9.1 About Planning Objects

Because your production environment is complex and changeable, an IT transformation project can take months, or even years, to complete. PlateSpin Transformation Manager supports rolling wave planning to accommodate the near-term and long-term planning of your transformation tasks.

PTM is designed to handle hundreds to tens of thousands of workloads per project. Within each project, you can schedule the transformations to occur in waves with smaller groupings of batches in each wave.

Figure 9-1 shows the parent-child relationships between planning objects: Organizations, Projects, Waves, Batches, and Workloads.

Figure 9-1 Parent-Child Relationships of Planning Objects

9.1.1 Organizations

An organization in PlateSpin Transformation represents a business organization or tenant that consumes the PTM services. PTM provides logical secure segregation of data for each organization.

9.1.2 Projects

Each organization in PlateSpin Transformation Manager can have one or more projects. The scope and purpose for each project depends on your business needs and migration goals. PTM provides logical secure segregation of data for each project.

9.1.3 Waves

You can organize the project’s transformation tasks in waves, as shown in Figure 9-2. For near-term waves, you can plan the tasks in detail. You can refine the transformation plan for future waves as newer and better information becomes available.

Figure 9-2 Wave Planning

9.1.4 Batches

Within a wave, batches group like workloads that you want to transform together. Batches can be more easily scheduled during intervals when Network resources are available. You can deliver valuable results in each batch and wave. Schedules are flexible. You can coordinate the start dates and cutover dates with stakeholders to work around planned events that are critical to the business.

Figure 9-3 Batch Planning

9.1.5 Applications

Applications represent the business purpose of workloads based on the software installed on them. They are defined at the project level, then associated as attributes of source workloads. Application information can help you identify workloads with interdependent or mutually exclusive relationships as you organize workloads for migration.

9.1.6 Workloads

Transforming workloads from their current operational mode to a future operational mode is the fundamental management goal for your transformation project. PlateSpin Transformation Manager helps you plan three types of transformation: automated, manual, and decommission. See Table 9-1 for a description of each transformation type.
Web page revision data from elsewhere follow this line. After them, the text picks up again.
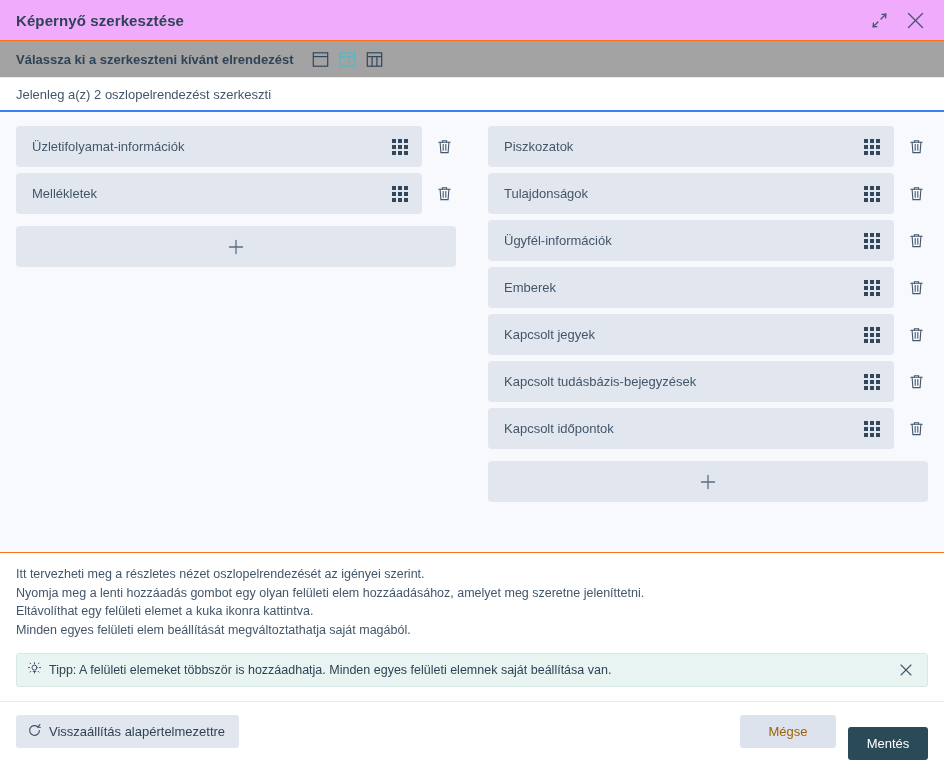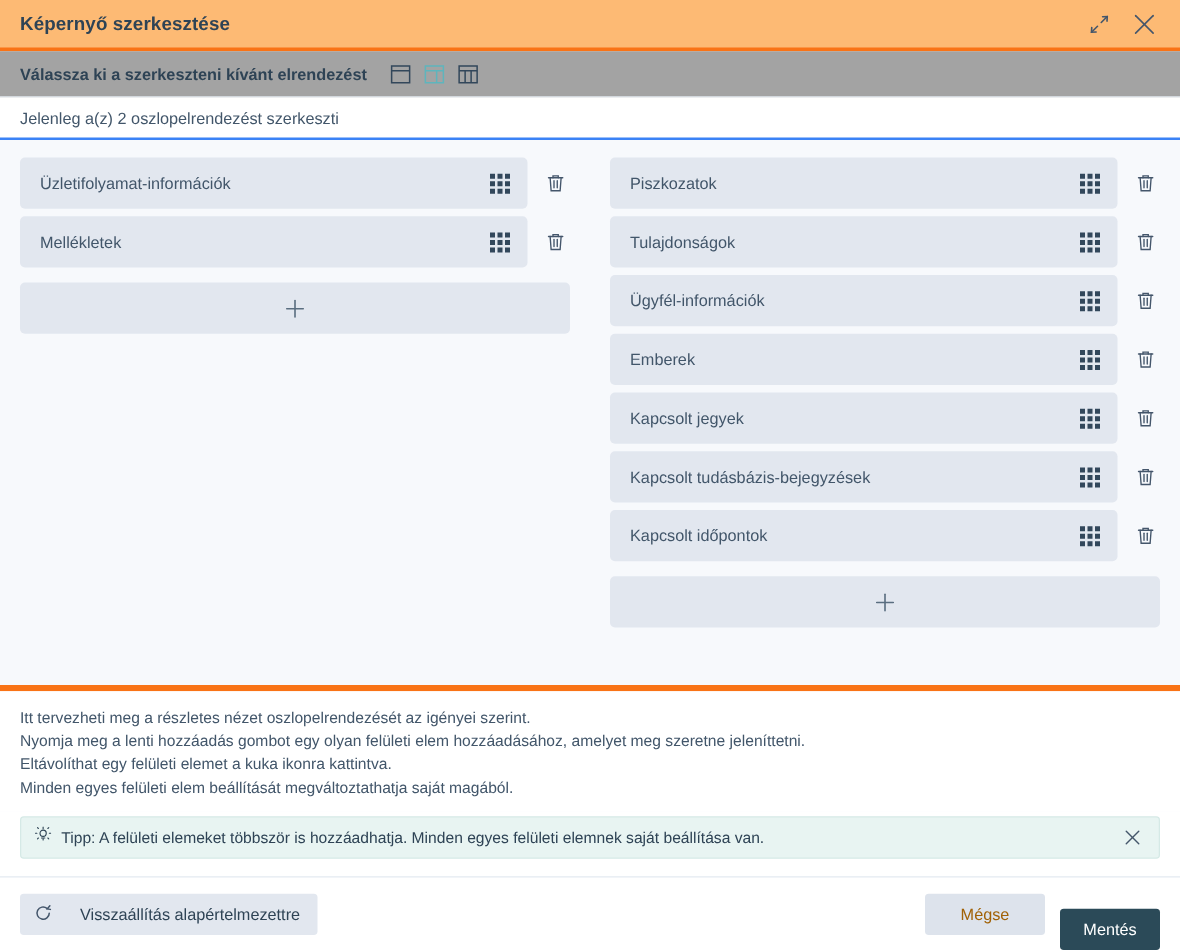--- a/index.html
+++ b/index.html
@@ -18,22 +18,22 @@
     height: 761px;
     background: #f7f9fc;
     display: flex;
     flex-direction: column;
   }
 
   
   .titlebar {
     height: 41px;
     min-height: 41px;
-    background: #fdba74;
-    border-bottom: 3px solid #f97316;
+    background: #f0abfc;
+    border-bottom: 1px solid #f97316;
     display: flex;
     align-items: center;
     padding: 0 14px 0 16px;
   }
   .titlebar-title {
     font-size: 15px;
     font-weight: bold;
     color: #2e4355;
     letter-spacing: .1px;
     flex: 1;
@@ -82,21 +82,21 @@
     color: #42566a;
   }
 
   
   .editor {
     flex: 1;
     background: #f7f9fc;
     display: flex;
     padding: 14px 16px 0 16px;
     gap: 32px;
-    border-bottom: 5px solid #f97316;
+    border-bottom: 1px solid #f97316;
     overflow: hidden;
   }
   .column { display: flex; flex-direction: column; gap: 6px; }
   .column.left  { width: 440px; }
   .column.right { width: 440px; }
 
   .widget-row {
     display: flex;
     align-items: center;
     gap: 10px;
@@ -190,21 +190,21 @@
     cursor: pointer;
     display: flex;
     align-items: center;
     justify-content: center;
   }
   .btn-reset {
     background: #e2e7ef;
     color: #2e4355;
     height: 33px;
     padding: 0 14px 0 11px;
-    gap: 22px;
+    gap: 7px;
   }
   .spacer { flex: 1; }
   .btn-cancel {
     background: #dde3ec;
     color: #a16207;
     height: 33px;
     width: 96px;
   }
   .btn-save {
     background: #2b4a58;

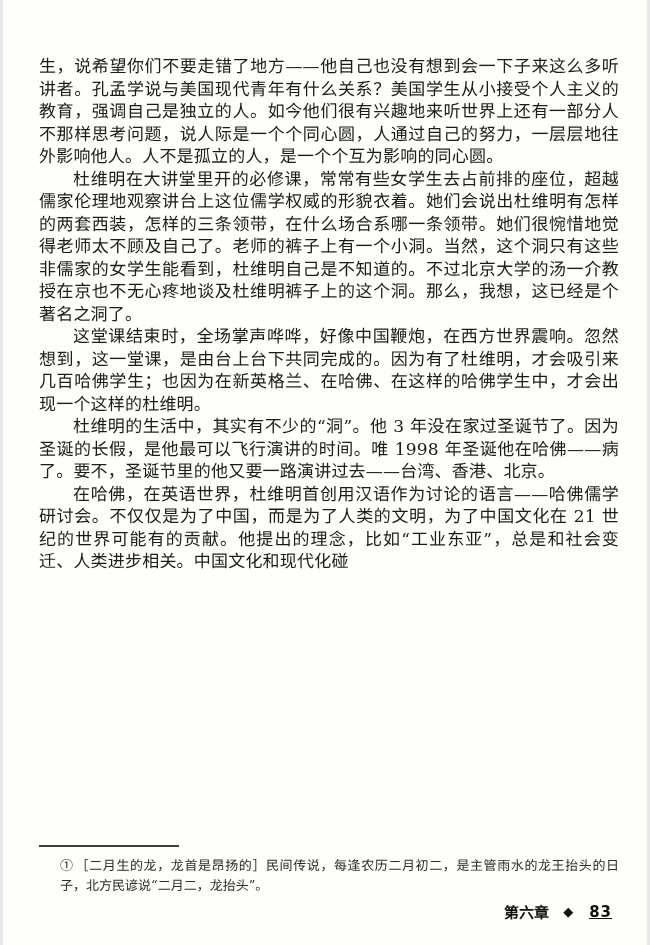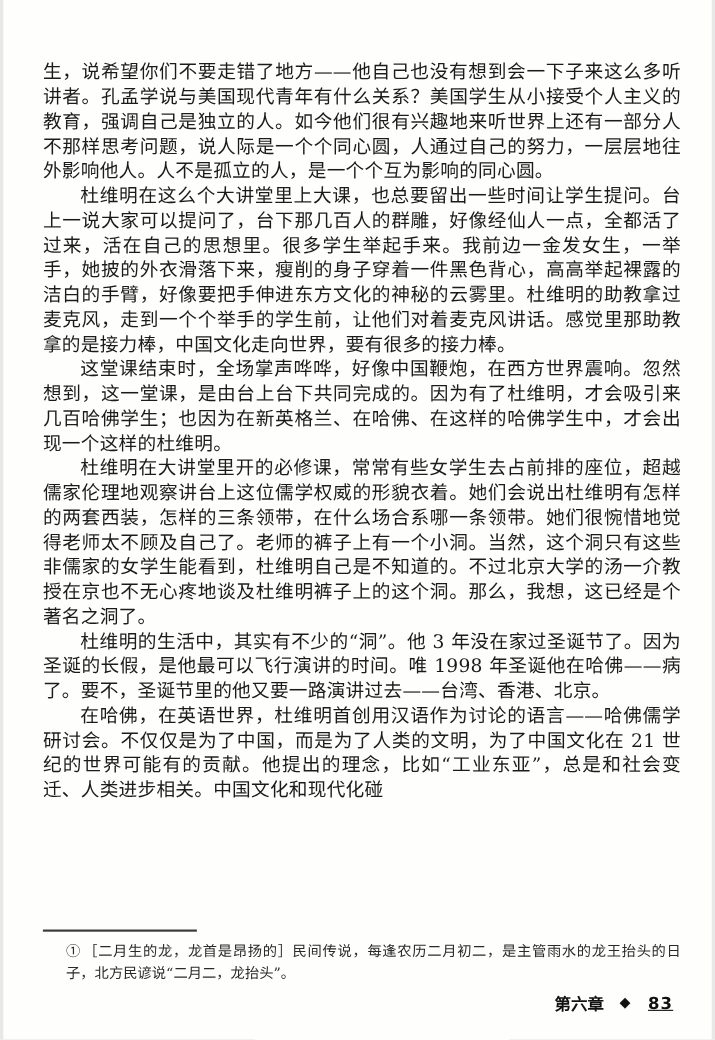--- a/index.html
+++ b/index.html
@@ -75,23 +75,22 @@
   .page-footer .diamond { margin-right: 16px; font-size: 13px; }
   .page-footer .pageno  { letter-spacing: 1px; text-decoration: underline; }
 </style>
 </head>
 <body>
 
 <div class="page">
 
   <main class="body-text">
     <p class="para continuation">生，说希望你们不要走错了地方——他自己也没有想到会一下子来这么多听讲者。孔孟学说与美国现代青年有什么关系？美国学生从小接受个人主义的教育，强调自己是独立的人。如今他们很有兴趣地来听世界上还有一部分人不那样思考问题，说人际是一个个同心圆，人通过自己的努力，一层层地往外影响他人。人不是孤立的人，是一个个互为影响的同心圆。</p>
-    <p class="para">杜维明在这么个大讲堂里上大课，也总要留出一些时间让学生提问。台上一说大家可以提问了，台下那几百人的群雕，好像经仙人一点，全都活了过来，活在自己的思想里。很多学生举起手来。我前边一金发女生，一举手，她披的外衣滑落下来，瘦削的身子穿着一件黑色背心，高高举起裸露的洁白的手臂，好像要把手伸进东方文化的神秘的云雾里。杜维明的助教拿过麦克风，走到一个个举手的学生前，让他们对着麦克风讲话。感觉里那助教拿的是接力棒，中国文化走向世界，要有很多的接力棒。</p>
+    <p class="para">杜维明在大讲堂里开的必修课，常常有些女学生去占前排的座位，超越儒家伦理地观察讲台上这位儒学权威的形貌衣着。她们会说出杜维明有怎样的两套西装，怎样的三条领带，在什么场合系哪一条领带。她们很惋惜地觉得老师太不顾及自己了。老师的裤子上有一个小洞。当然，这个洞只有这些非儒家的女学生能看到，杜维明自己是不知道的。不过北京大学的汤一介教授在京也不无心疼地谈及杜维明裤子上的这个洞。那么，我想，这已经是个著名之洞了。</p>
     <p class="para">这堂课结束时，全场掌声哗哗，好像中国鞭炮，在西方世界震响。忽然想到，这一堂课，是由台上台下共同完成的。因为有了杜维明，才会吸引来几百哈佛学生；也因为在新英格兰、在哈佛、在这样的哈佛学生中，才会出现一个这样的杜维明。</p>
-    <p class="para">杜维明在大讲堂里开的必修课，常常有些女学生去占前排的座位，超越儒家伦理地观察讲台上这位儒学权威的形貌衣着。她们会说出杜维明有怎样的两套西装，怎样的三条领带，在什么场合系哪一条领带。她们很惋惜地觉得老师太不顾及自己了。老师的裤子上有一个小洞。当然，这个洞只有这些非儒家的女学生能看到，杜维明自己是不知道的。不过北京大学的汤一介教授在京也不无心疼地谈及杜维明裤子上的这个洞。那么，我想，这已经是个著名之洞了。</p>
     <p class="para">杜维明的生活中，其实有不少的“洞”。他 3 年没在家过圣诞节了。因为圣诞的长假，是他最可以飞行演讲的时间。唯 1998 年圣诞他在哈佛——病了。要不，圣诞节里的他又要一路演讲过去——台湾、香港、北京。</p>
     <p class="para">在哈佛，在英语世界，杜维明首创用汉语作为讨论的语言——哈佛儒学研讨会。不仅仅是为了中国，而是为了人类的文明，为了中国文化在 21 世纪的世界可能有的贡献。他提出的理念，比如“工业东亚”，总是和社会变迁、人类进步相关。中国文化和现代化碰</p>
   </main>
 
   <div class="footnote-area">
     <div class="footnote-rule"></div>
     <p class="footnote"><span class="marker">①</span><span>［二月生的龙，龙首是昂扬的］民间传说，每逢农历二月初二，是主管雨水的龙王抬头的日子，北方民谚说“二月二，龙抬头”。</span></p>
   </div>
 
   <footer class="page-footer">

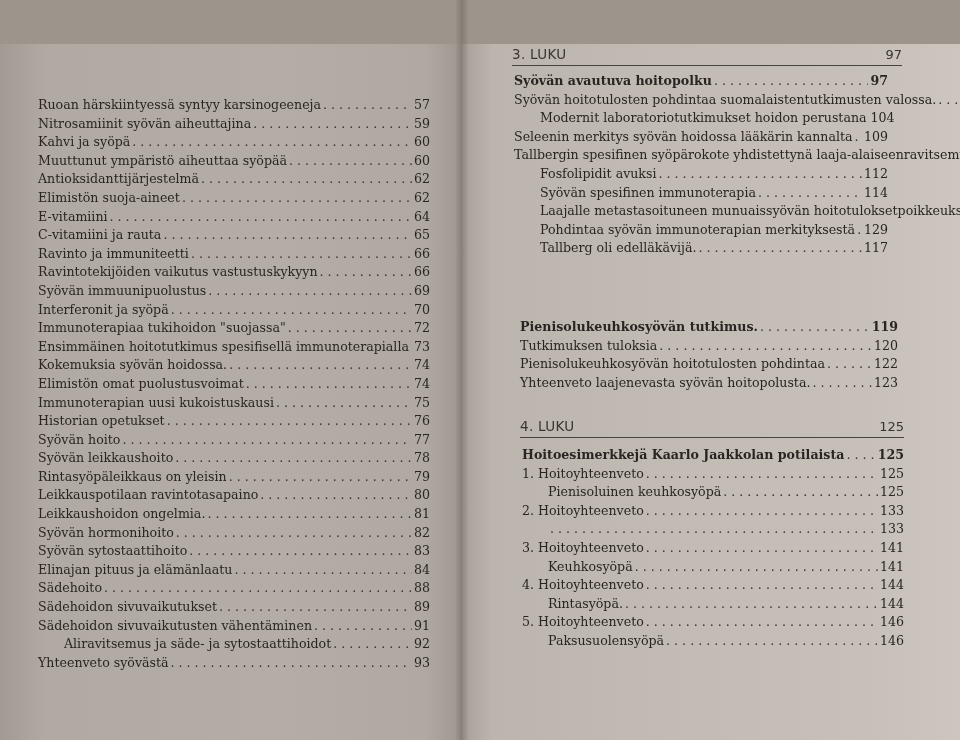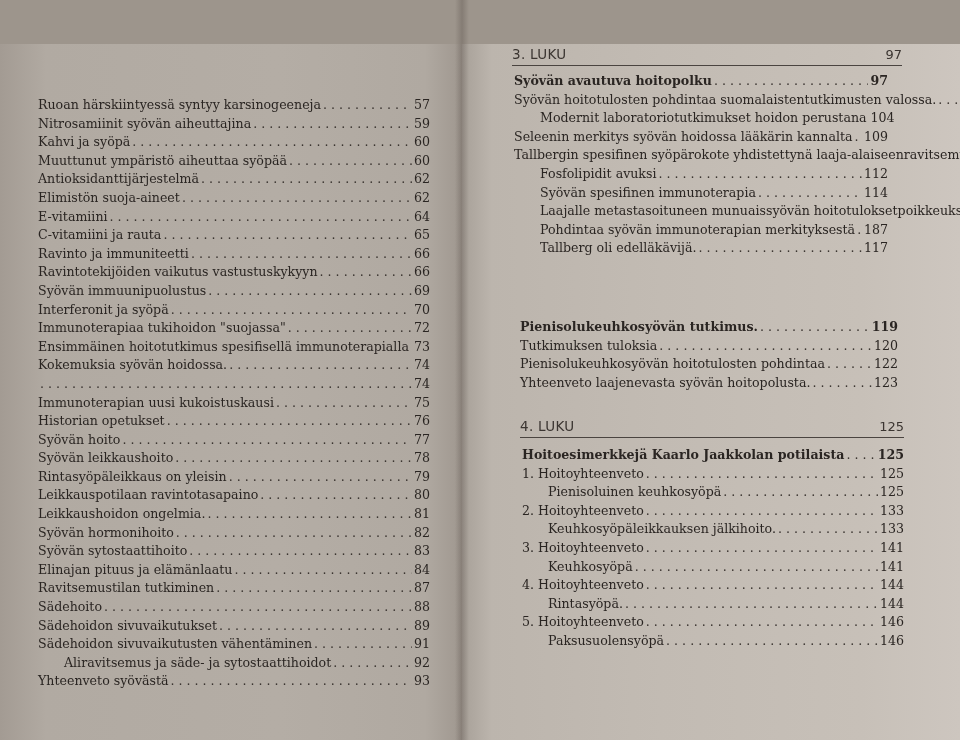--- a/index.html
+++ b/index.html
@@ -136,20 +136,21 @@
         <span class="toc-title">Ensimmäinen hoitotutkimus spesifisellä immunoterapialla</span>
         <span class="toc-leader"></span>
         <span class="toc-page">73</span>
       </li>
     <li class="toc-row">
         <span class="toc-title">Kokemuksia syövän hoidossa.</span>
         <span class="toc-leader"></span>
         <span class="toc-page">74</span>
       </li>
     <li class="toc-row">
+        <span class="toc-title">Elimistön omat puolustusvoimat</span>
         <span class="toc-leader"></span>
         <span class="toc-page">74</span>
       </li>
     <li class="toc-row">
         <span class="toc-title">Immunoterapian uusi kukoistuskausi</span>
         <span class="toc-leader"></span>
         <span class="toc-page">75</span>
       </li>
     <li class="toc-row">
         <span class="toc-title">Historian opetukset</span>
@@ -188,25 +189,20 @@
       </li>
     <li class="toc-row">
         <span class="toc-title">Syövän sytostaattihoito</span>
         <span class="toc-leader"></span>
         <span class="toc-page">83</span>
       </li>
     <li class="toc-row">
         <span class="toc-title">Elinajan pituus ja elämänlaatu</span>
         <span class="toc-leader"></span>
         <span class="toc-page">84</span>
-      </li>
-    <li class="toc-row">
-        <span class="toc-title">Ravitsemustilan tutkiminen</span>
-        <span class="toc-leader"></span>
-        <span class="toc-page">87</span>
       </li>
     <li class="toc-row">
         <span class="toc-title">Sädehoito</span>
         <span class="toc-leader"></span>
         <span class="toc-page">88</span>
       </li>
     <li class="toc-row">
         <span class="toc-title">Sädehoidon sivuvaikutukset</span>
         <span class="toc-leader"></span>
         <span class="toc-page">89</span>
@@ -283,21 +279,21 @@
     <span class="line1">Laajalle metastasoituneen munuaissyövän hoitotulokset</span>
     <span class="line2">
         <span class="toc-title">poikkeuksellisen hyviä</span>
         <span class="toc-leader"></span>
         <span class="toc-page">114</span>
       </span>
   </li>
   <li class="toc-row indent">
       <span class="toc-title">Pohdintaa syövän immunoterapian merkityksestä</span>
       <span class="toc-leader"></span>
-      <span class="toc-page">187</span>
+      <span class="toc-page">129</span>
     </li>
   <li class="toc-row indent">
       <span class="toc-title">Tallberg oli edelläkävijä.</span>
       <span class="toc-leader"></span>
       <span class="toc-page">117</span>
     </li>
 </ul>
 
 <ul class="toc toc-right-b">
   <li class="toc-row bold">
@@ -342,21 +338,20 @@
       <span class="toc-title">Pienisoluinen keuhkosyöpä</span>
       <span class="toc-leader"></span>
       <span class="toc-page">125</span>
     </li>
   <li class="toc-row">
       <span class="toc-title">2. Hoitoyhteenveto</span>
       <span class="toc-leader"></span>
       <span class="toc-page">133</span>
     </li>
   <li class="toc-row indent">
-      <span class="toc-title">Keuhkosyöpäleikkauksen jälkihoito.</span>
       <span class="toc-leader"></span>
       <span class="toc-page">133</span>
     </li>
   <li class="toc-row">
       <span class="toc-title">3. Hoitoyhteenveto</span>
       <span class="toc-leader"></span>
       <span class="toc-page">141</span>
     </li>
   <li class="toc-row indent">
       <span class="toc-title">Keuhkosyöpä</span>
Table 9-1 Transformation Planning

Transformation Type

Description

Automated

You import workloads and configure a custom transformation plan for each workload based on the target platform. PTM controls the migration workflow based on the migration preferences.

Manual or Manual (Tracking)

You import workloads and configure a basic transformation plan for each workload.

For manual migrations, you manually enter the migration status changes for the imported workloads as migration tasks are completed.

For manual migrations with tracking, you perform the external migrations using your PlateSpin Migrate servers. PTM automatically gets the migration status from the Migrate server as migration tasks are completed.

Decommission

You import workloads and configure a basic transformation plan for each workload. You manually enter the status changes as tasks are completed for decommission.